Denmark

Denmark

Production shifts to China and America -- Confident Vestas

With the dismissal of 1900 workers in Europe and a tripling of its 1300 employees in the United States, Vestas is now seriously moving its production to where the markets are. That is not in northern Europe, according to the company's first quarterly results report of the year, and certainly not in the Danish home market, where 1142 have lost their jobs. Most of the remaining job losses result from the closure of a blade production facility in the far south of England.

Manufacturing capacity is rapidly being expanded in the US and China and in 2008 Vestas hired 5524 staff in anticipation of a 40% revenue growth this year. "These measures have given Vestas a substantial structural excess capacity in northern Europe, which has so far also manufactured for the US market," states the company. Large-scale wind power development in northern Europe is moving offshore, a sector in which Vestas has lost hundreds of megawatts of big orders to Siemens in recent months.

"Being No. 1 means being the best, not necessarily the biggest operator," states Vestas, definitively giving up its ambition to remain the largest wind turbine supplier.

Contrary to the expectations of market analysts, Vestas is sticking to its forecast for 2009 of a 20% increase in revenues to EUR 7.2 billion and a profit margin on turnover of 11-13%. "During the past six months, the wind industry has suffered from a funding crisis, not a demand crisis," says Vestas. "The projects that will help Vestas meet its forecast for 2009 are currently only waiting funding; everything else is in place." Government economic stimulus efforts are beginning to work and prospects are improving, particularly in the US and Britain, the company adds.

Prices down

In recent years, Vestas has taken every opportunity to refute accusations that wind turbine prices are too high, but its quarterly report reveals that "prices of a number of components peaked in 2008" and are not expected to rise this year. "Longer term, lower raw materials prices could lead to lower prices of wind turbines," admits Vestas. A number of major wind investors, including Anders Dahl of Swedish utility Vattenfall, report that turbine prices are falling.

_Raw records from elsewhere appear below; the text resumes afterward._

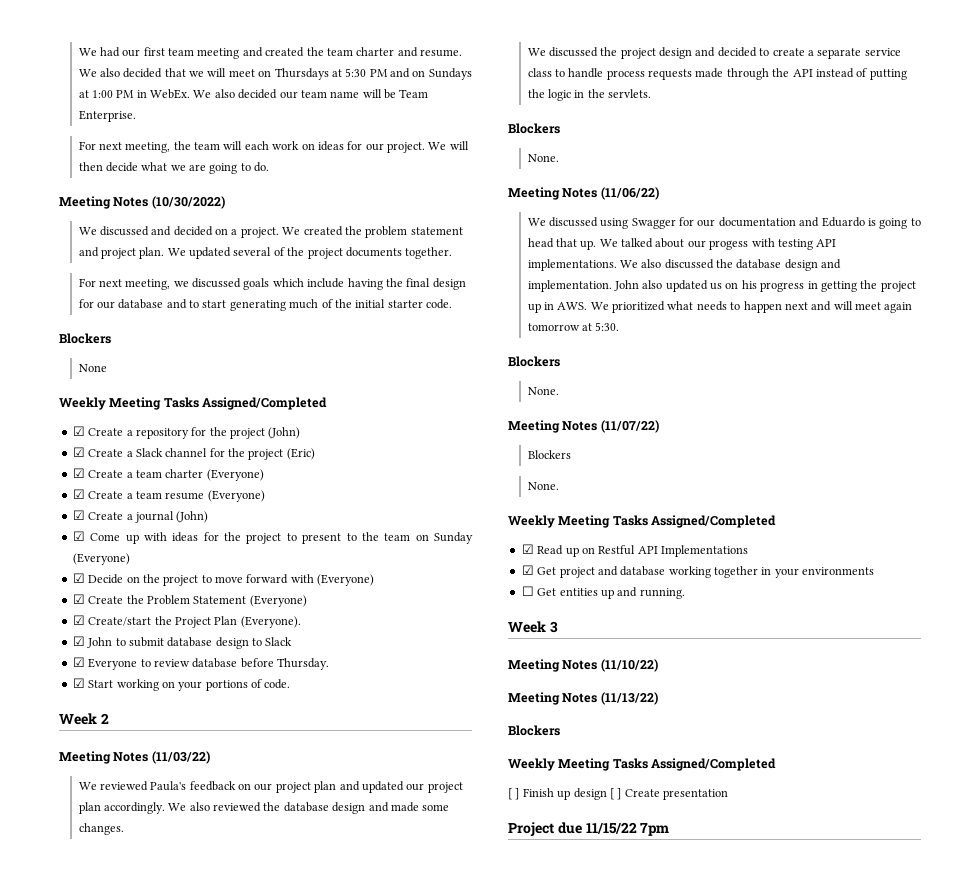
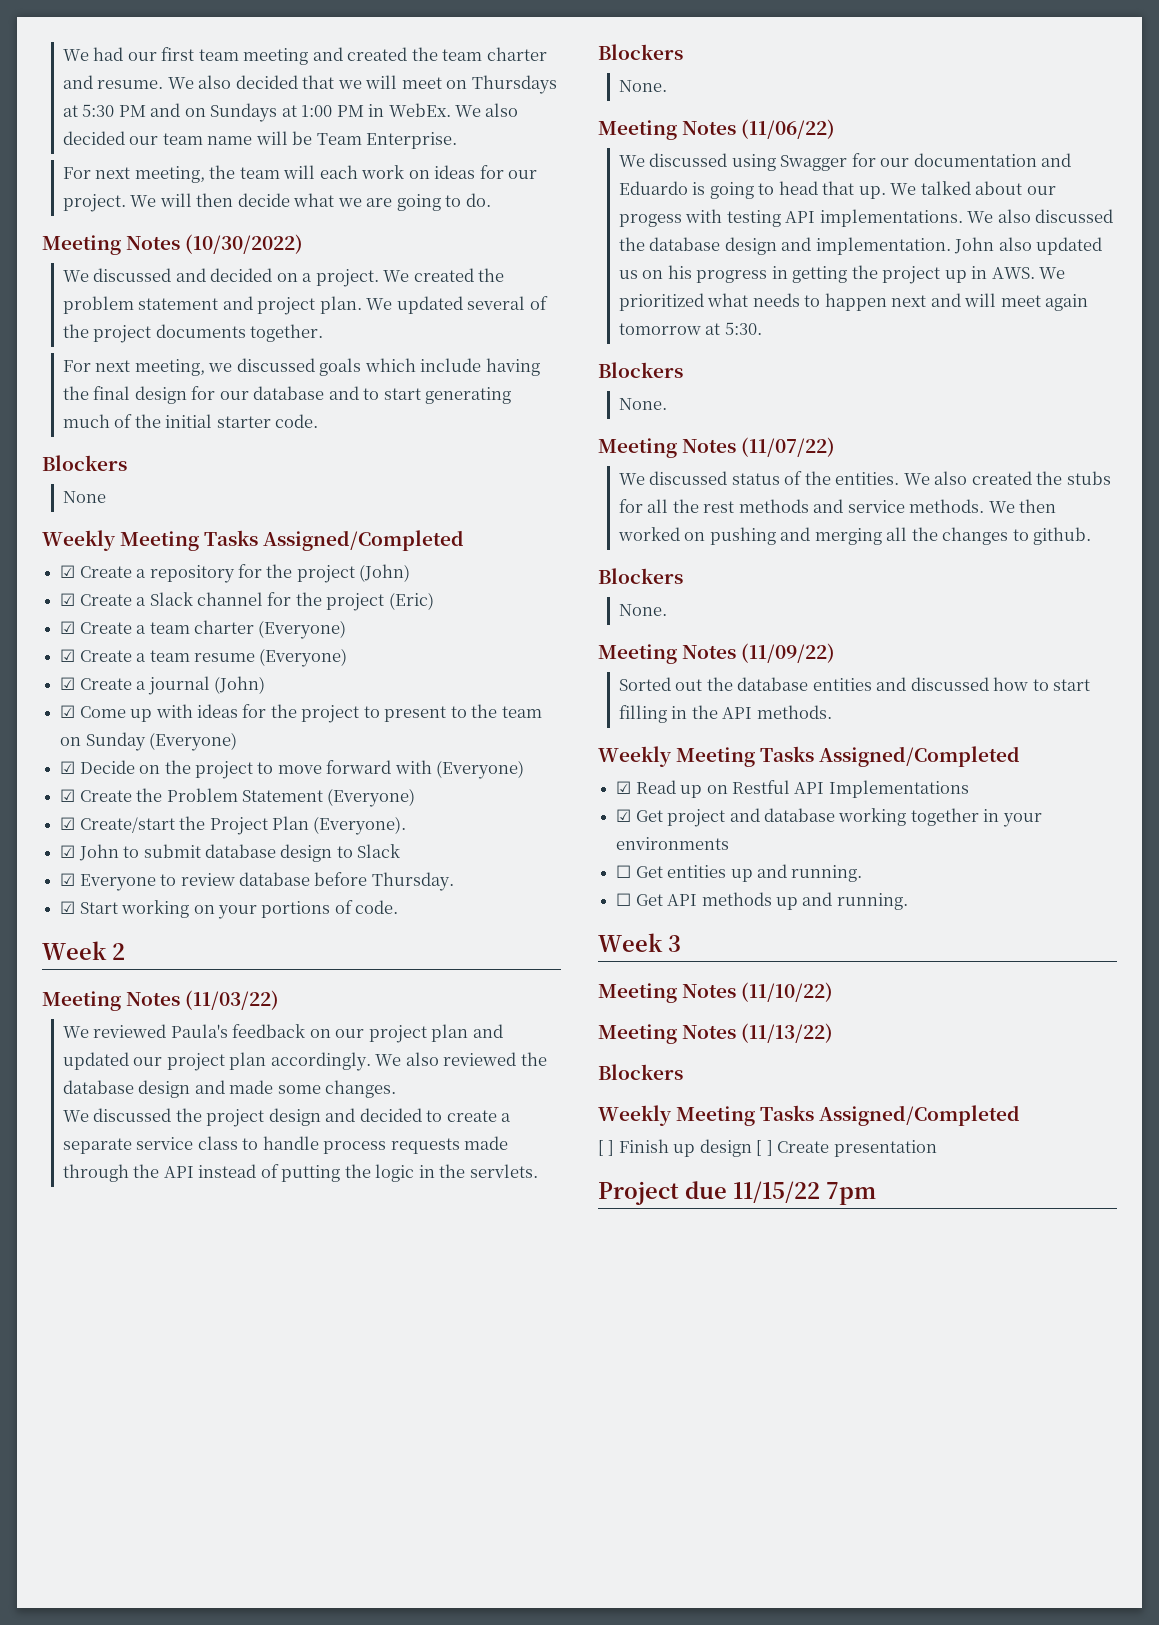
  Meeting Notes (11/07/22)
+ We discussed status of the entities. We also created the stubs for all the rest methods and service methods. We then worked on pushing and merging all the changes to github.
  Blockers
  None.
+ Meeting Notes (11/09/22)
+ Sorted out the database entities and discussed how to start filling in the API methods.
+ ☐ Get API methods up and running.

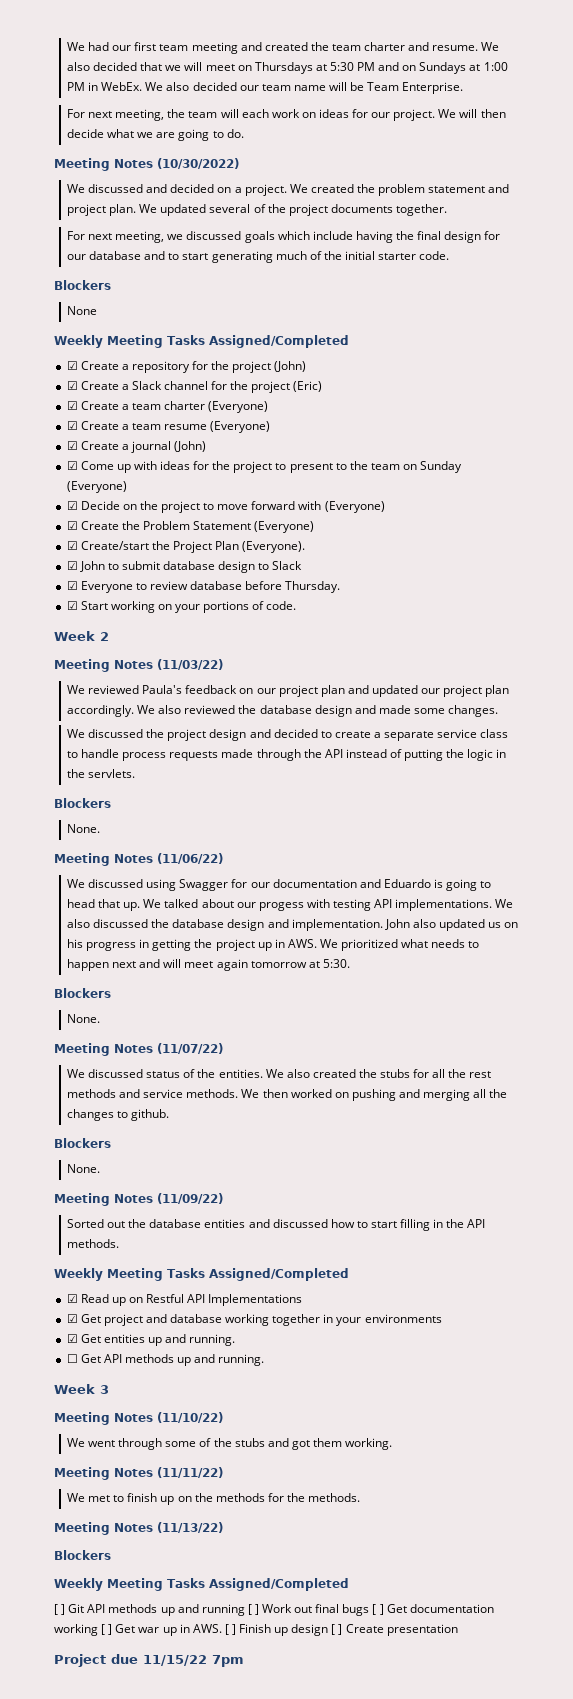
- ☐ Get entities up and running.
+ ☑ Get entities up and running.
+ We went through some of the stubs and got them working.
+ Meeting Notes (11/11/22)
+ We met to finish up on the methods for the methods.
- [ ] Finish up design [ ] Create presentation
+ [ ] Git API methods up and running [ ] Work out final bugs [ ] Get documentation working [ ] Get war up in AWS. [ ] Finish up design [ ] Create presentation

In the first three months of this year, 43% of Vestas' turnover was achieved in Europe, 50% in North and South America and 7% in the Asia Pacific region. Turnover increased 58% compared with the same period last year and earnings before interest and tax rose 124% to EUR 76 million. Wind turbine deliveries were 790 MW, with 187 MW sold to the United States and 139 MW to Germany, the two largest markets on Vestas' list of sales to 19 countries. At the bottom of the list was home market Denmark alongside Hungary. They took 1 MW each.